Mom’s last radiation treatment was today.  The spot on her scalp is healing nicely and looks so much better than it looked after they removed the tumor back in January.  I think radiation was the right course of treatment for this little problem.  I think surgery would have just left her more miserable and would have taken longer to heal.  Hopefully it won’t take too much longer for it to close up and be a thing of the past.

She also had a follow visit with the chemo oncologist.  He is a really nice guy and is so patient with mom, even if he is busy and sometimes we have to wait a long time for him to finally get in the room.  He is very compassionate and genuinely dislikes when his patients are having problems.  During the visit mom asked him how he would describe pain because every time a doctor asks her if she has pain she says no, just discomfort.  Of course they react to this in a puzzled manner because anyone else would say yes there is pain with her condition.  He used a very funny analogy, unfortunately mom’s mental acuity isn’t quite as good as it once was so his analogy was sort of lost on her.  In any case he asked if she remembers the pain from going through child birth and she said yes.  He then asked how many kids she had, to which she told him that she had 4 kids.  He said to her that even though she can remember the pain of child birth, she did it 4 times.  Isn’t that odd.  His point was that nature has a way of letting us quickly forget the intensity of pain and that if she could remember 4 or 5 months ago when she was in a lot of pain then she would have a perspective for her pain today.  Several months ago them increased her pain medication from vicodin alone to oxycontin with vicondin as maintenance.  If we were to take away those meds she would quickly realize that she indeed is in pain.

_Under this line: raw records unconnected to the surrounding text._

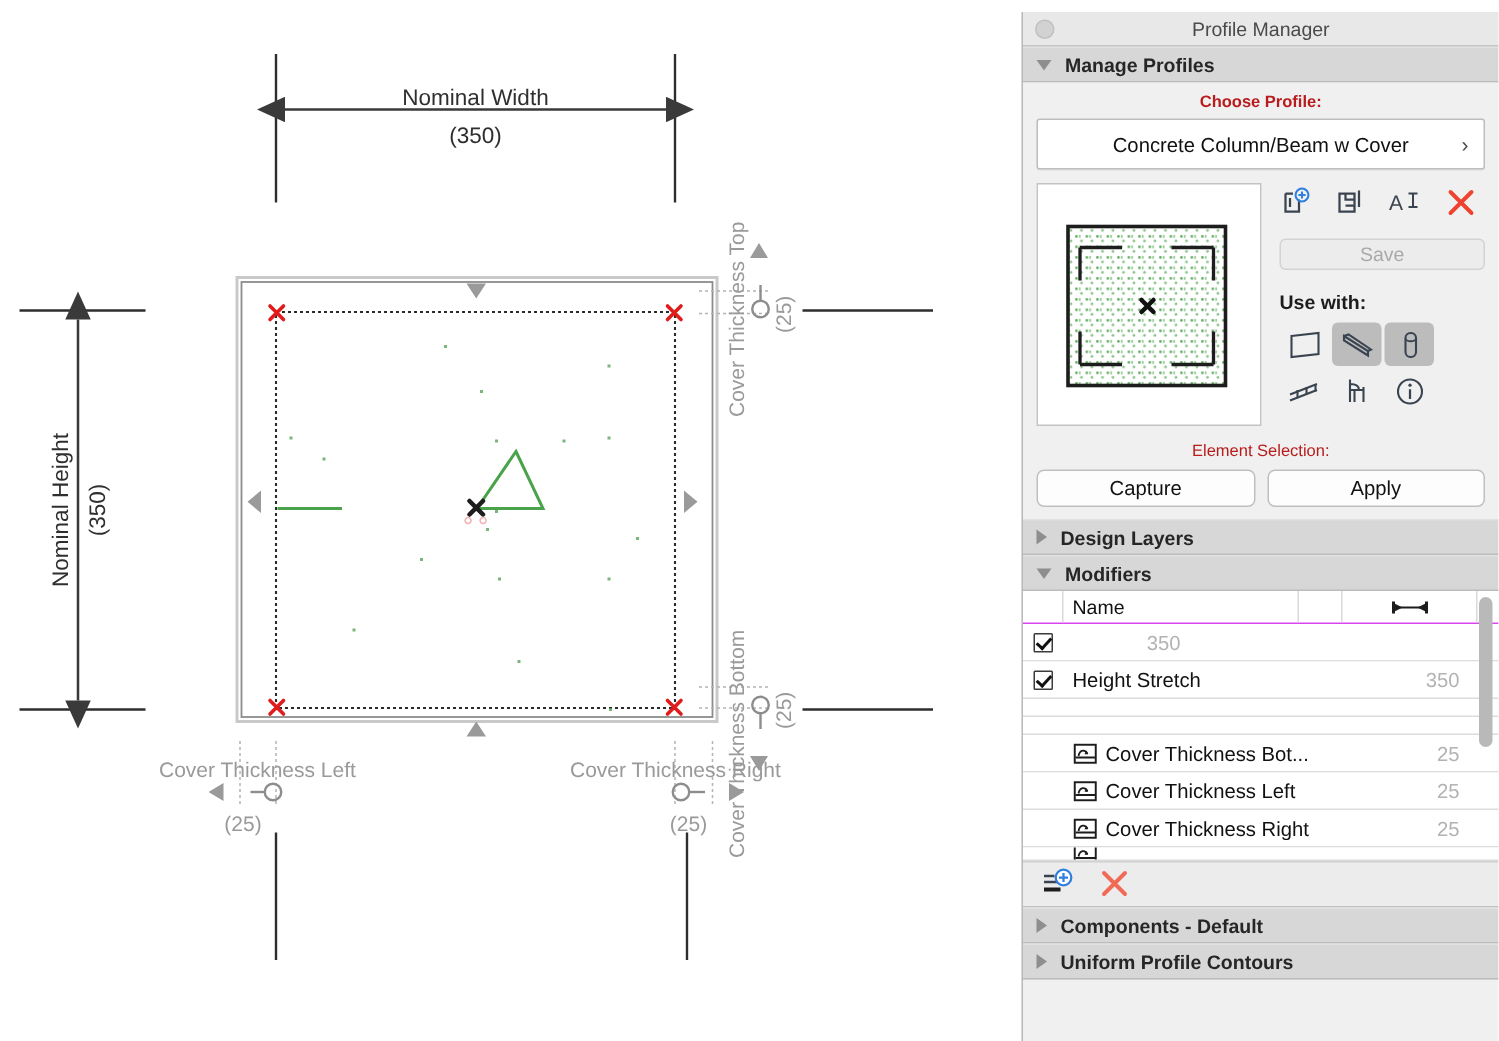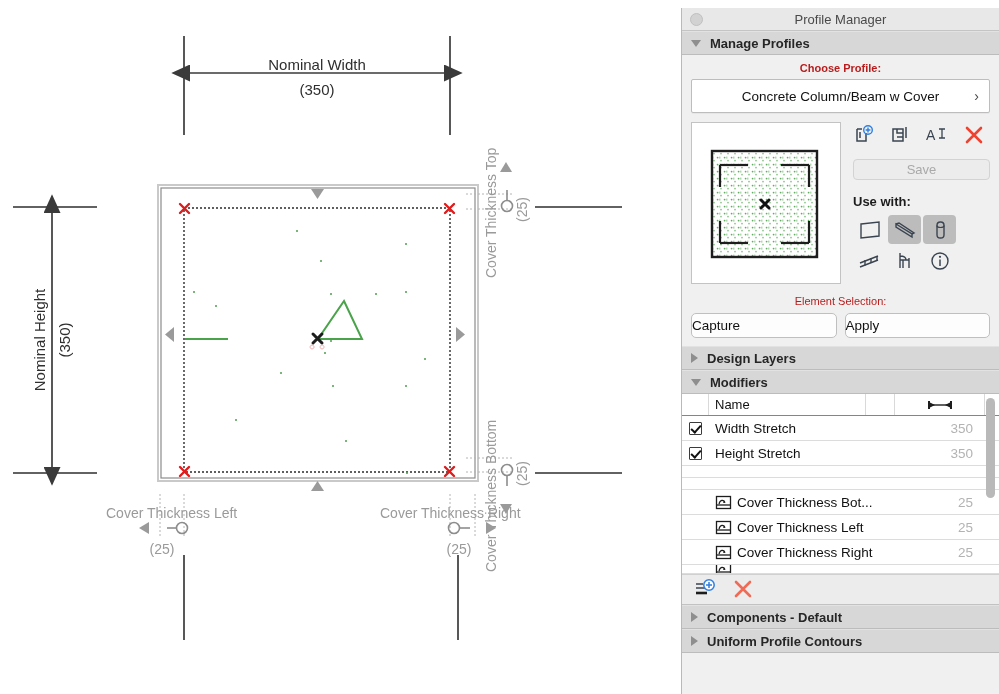--- a/index.html
+++ b/index.html
@@ -74,21 +74,21 @@
   .uw-grid { margin-top:6px; display:grid; grid-template-columns:repeat(3,33px); gap:2px; }
   .uw-cell {
     width:33px; height:29px; display:flex; align-items:center; justify-content:center;
     border-radius:4px;
   }
   .uw-cell.on { background:#bcbcbc; }
 
   .btn-row { display:flex; gap:8px; margin:6px 0 8px 0; }
   .pbtn {
     flex:1; height:25px; background:#fdfdfd; border:1px solid #bfbfbf; border-radius:5px;
-    display:flex; align-items:center; 
+    display:flex; align-items:center; justify-content:center;
     font-size:13.5px; color:#111;
   }
 
   
   .tbl-wrap { background:#fff; position:relative; }
   .thead {
     display:flex; height:22px; align-items:center;
     background:#fff; border-bottom:1px solid #d946ef;
     font-size:13px; color:#111; position:relative;
   }
@@ -439,23 +439,20 @@
           </svg>
         </div>
         <div class="c-end"></div>
       </div>
 
       <div id="rows">
           <div class="trow">
             <div class="r-chk">
               <div class="chk"></div>
             </div>
-            <div class="r-name">
-              <span>Width Stretch</span>
-            </div>
             <div class="r-val">350</div>
           </div>
           <div class="trow">
             <div class="r-chk">
               <div class="chk"></div>
             </div>
             <div class="r-name">
               <span>Height Stretch</span>
             </div>
             <div class="r-val">350</div>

Anyway, the oncologist asked her how she has generally been feeling.  After talking with her, he did have some concern about this difficulty she is having walking and that she has been more tired, listless and sluggish lately.  It could just be the heat, which has been pretty uncomfortable since we do not have air conditioning in the house (and now the car), but he wants to get scans done in a couple weeks to see if there is anything going on, particularly in the brain.  Mom has been using a cane for the past week when getting around.  She is still staying active by going to the gym and we just a few minutes ago got home from a walk, so she is still trying to get around but you can tell that it has been more difficult for her lately.  It also means she is more dependent as she is scared right now to go somewhere by herself.  For a while there she was able to get around alone and go shopping or get out of the house by herself if she needed.

Her hair is funny.  Looks like a grey peach.  It won’t be long before she can ditch the wig.  I cannot tell if she is excited to have her own hair coming back in or not.  She doesn’t say much about it when I mention her fuzz.  Perhaps she actually likes having the wig, its pretty low maintenance and she can simply take it off at night.

There is another worry for me lately with mom.  She seems to be down more often than not these days.  Been that way for a month or so.  We have talked about it a couple times.  One of our first conversations about her mood I suggested that she go to the cancer group that meets at the oncologist office once a week.  She did not like that idea at all.  I suppose at 74 she is just going to be stubborn and we will just have to wait this out.  She has good moments, but in the quiet times at home she gets down.  A lot of that has to do with her condition and the side effects like the neuropathy and some of it has to do with her fears for her kids future.  A common theme when we talk is her asking if we are going to be okay when she is gone and how we are going to get on without her.  We probably have this conversation repeatedly because she can’t remember beans anymore.  I assure her that we will figure out a way to get by and that everything works out in the end.

Going through this battle with cancer or any other long term illness must be so draining.  Sometimes you can just see in her eyes that she is tired and isn’t sure if she can do it any more.  Of course there are the good days when we have a wonderful time doing something together like visiting the gorillas.  Those times gets her re-energized for a short period and help keep her going.